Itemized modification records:

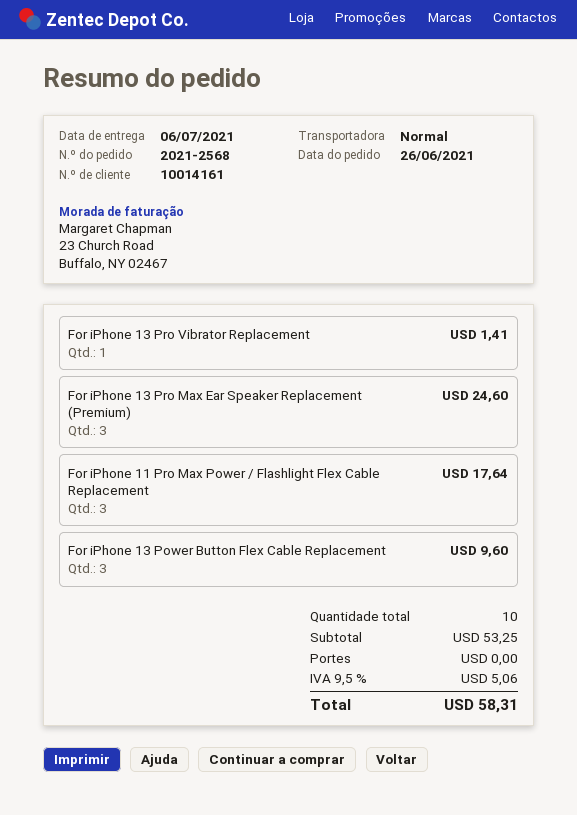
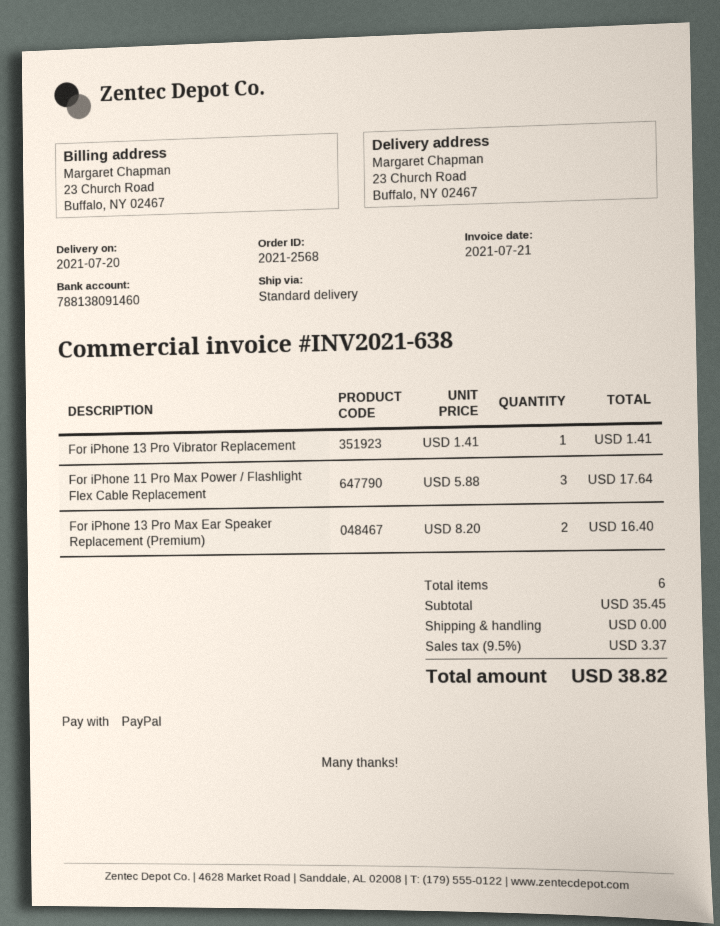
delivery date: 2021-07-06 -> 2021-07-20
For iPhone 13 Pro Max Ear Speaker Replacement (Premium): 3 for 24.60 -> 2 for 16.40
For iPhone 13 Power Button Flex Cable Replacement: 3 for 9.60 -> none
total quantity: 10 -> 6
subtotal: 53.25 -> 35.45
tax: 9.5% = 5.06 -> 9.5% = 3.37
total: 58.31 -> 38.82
...
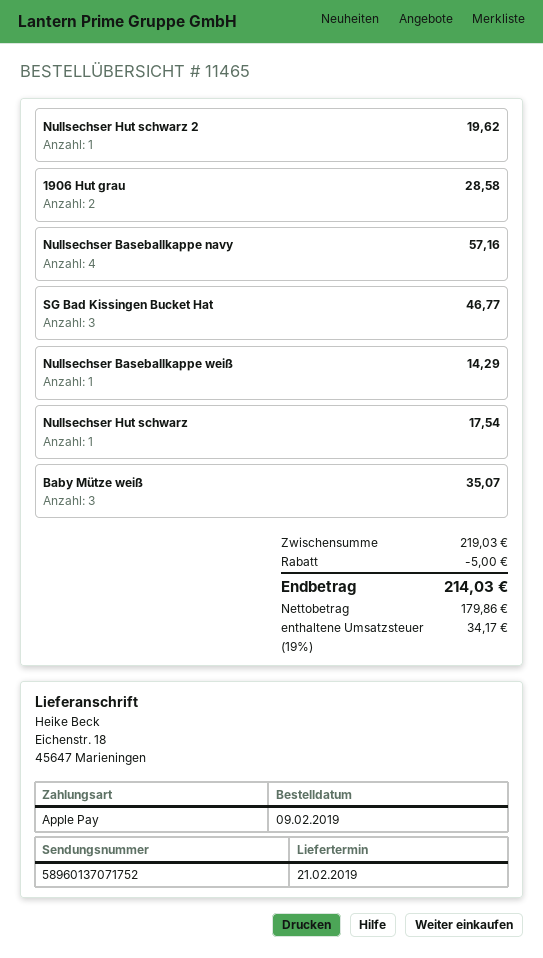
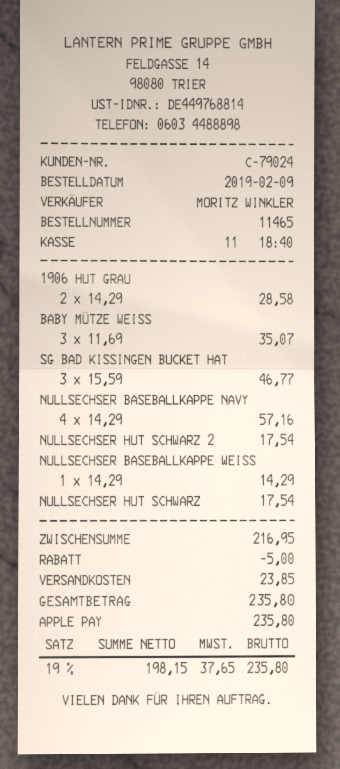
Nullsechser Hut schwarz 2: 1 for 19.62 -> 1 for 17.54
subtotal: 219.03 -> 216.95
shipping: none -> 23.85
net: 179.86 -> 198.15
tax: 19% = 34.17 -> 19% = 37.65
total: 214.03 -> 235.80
--
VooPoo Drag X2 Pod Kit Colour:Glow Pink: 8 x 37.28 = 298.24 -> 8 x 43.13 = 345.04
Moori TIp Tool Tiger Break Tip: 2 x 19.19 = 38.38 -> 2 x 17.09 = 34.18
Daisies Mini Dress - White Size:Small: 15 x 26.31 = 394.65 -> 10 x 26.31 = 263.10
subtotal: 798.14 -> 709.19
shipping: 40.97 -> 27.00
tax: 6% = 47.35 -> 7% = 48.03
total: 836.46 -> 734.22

▶ TASK ITEM: Find each line of the data above that holds the word "subtotal", then copy it.

▶ RESPONSE TO THE EXERCISE:
subtotal: 53.25 -> 35.45
subtotal: 219.03 -> 216.95
subtotal: 798.14 -> 709.19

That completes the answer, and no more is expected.